Con sus hijos, el día que se pre­sen­tó en el Ayun­ta­mien­to un libro dedi­ca­do a los comer­cios con sabor de la ciu­dad, muchos de los cua­les tuvie­ron que cerrar des­pués con la subi­da de los alqui­le­res.

Allí crió a sus tres hijos, José Mari, Car­los –que sigue al fren­te del nego­cio– y Belén, y com­par­tió inten­sas jor­na­das con otro Pepe, el bar­man que imi­ta­ba el can­to de los pája­ros y tenía el mayor sur­ti­do de chis­tes que haya cono­ci­do. Por las maña­nas, a lomos de una moby­let­te, Pepe hacía la com­pra en el mer­ca­do, al medio­día diri­gía la sala de la Taber­na que a esas horas se trans­for­ma en una casa de comi­das con­tra el vien­to y la marea de las modas, man­te­nien­do el coci­di­to de los lunes y el arroz al horno del día siguien­te…

Un cono­ci­do parro­quiano de la Ché, Car­los Gon­zá­lez, en la mesa típi­ca sepa­ra­da por para­ba­nes de la Taber­na.

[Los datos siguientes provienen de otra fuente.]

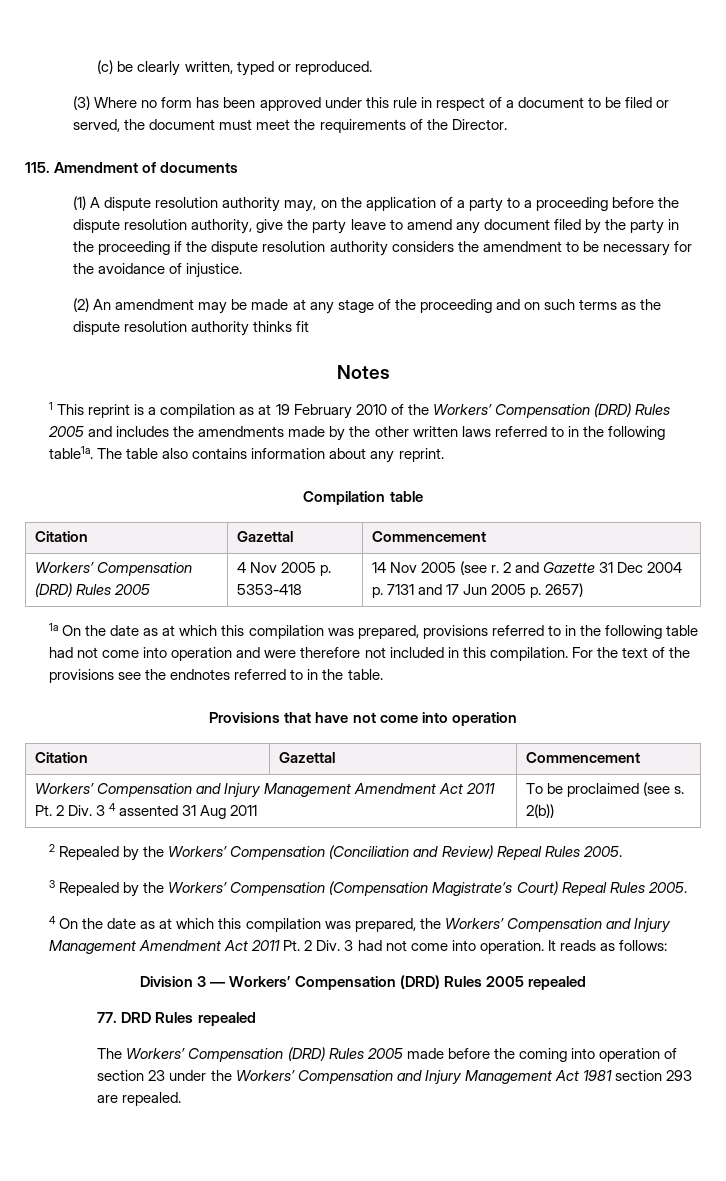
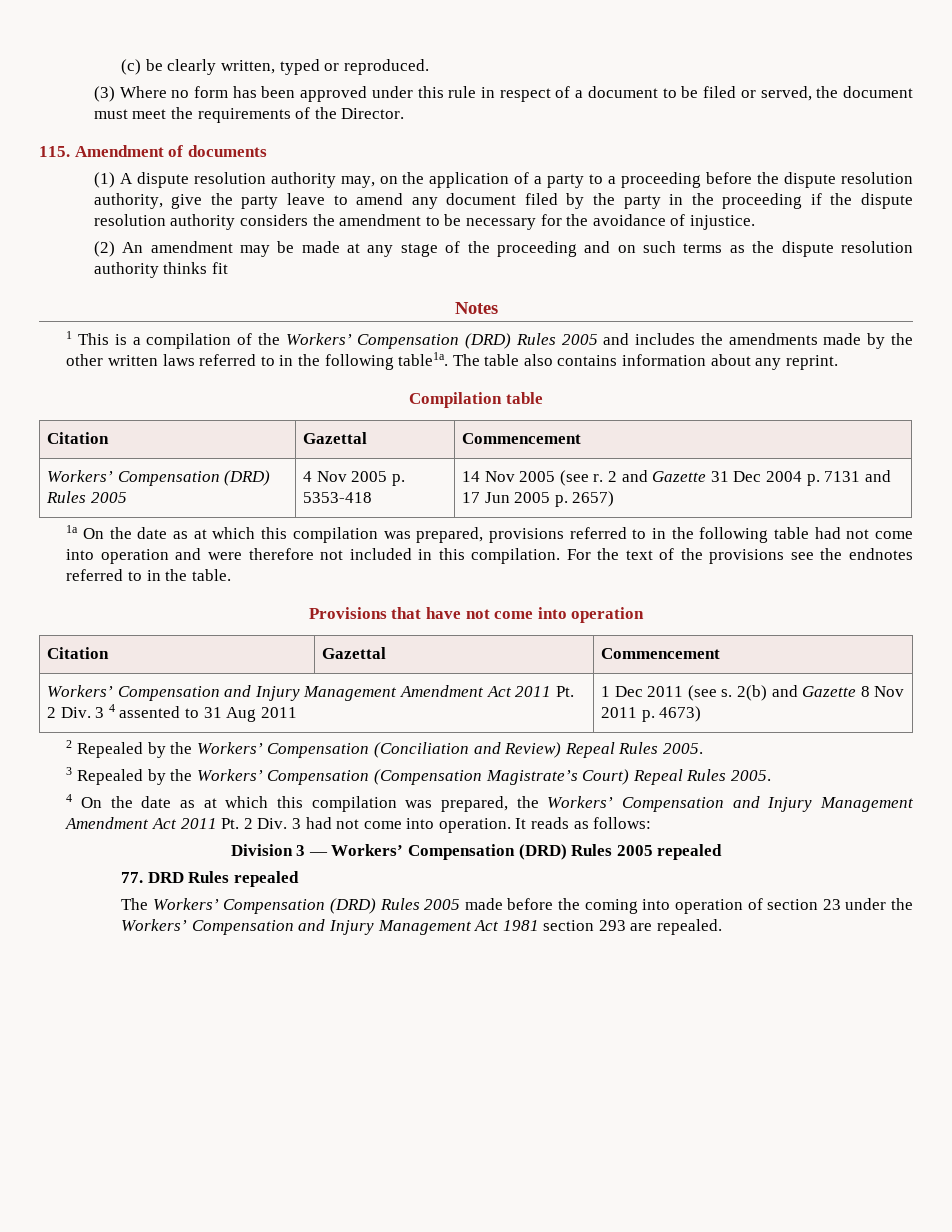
- 1 This reprint is a compilation as at 19 February 2010 of the Workers’ Compensation (DRD) Rules 2005 and includes the amendments made by the other written laws referred to in the following table1a.
+ 1 This is a compilation of the Workers’ Compensation (DRD) Rules 2005 and includes the amendments made by the other written laws referred to in the following table1a.
- Workers’ Compensation and Injury Management Amendment Act 2011 Pt. 2 Div. 3 4 assented 31 Aug 2011 | To be proclaimed (see s. 2(b))
+ Workers’ Compensation and Injury Management Amendment Act 2011 Pt. 2 Div. 3 4 assented to 31 Aug 2011 | 1 Dec 2011 (see s. 2(b) and Gazette 8 Nov 2011 p. 4673)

Y por las noches avis­tan­do el cine, hacien­do la con­ta­bi­li­dad y recor­tan­do artícu­los de pren­sa o de char­le­ta ani­ma­da con los veci­nos más alle­ga­dos, con Sara Mon­fort, la madre de José Luis Zanón, la úni­ca per­so­na que salió de casa para tra­tar de cenar en la Taber­na el 23 de febre­ro de 1981, con Miguel Esco­rihue­la y Eli­sa en com­pa­ñía del filó­lo­go Joan Ramon Borràs, con el pena­lis­ta Javier Boix y la ilus­tre letra­da Ampa­ro Palop, o con un ser­vi­dor, que duran­te un tiem­po hice de las mesas del Ché una pro­lon­ga­ción del come­dor de casa.

No hace tan­to tiem­po, Pepe Ibá­ñez seguía echan­do una mano a su hijo Car­los en la mar­cha dia­ria del nego­cio.

Des­can­se en paz y que su espí­ri­tu de con­ser­va­ción sea hon­ra­do por el futu­ro.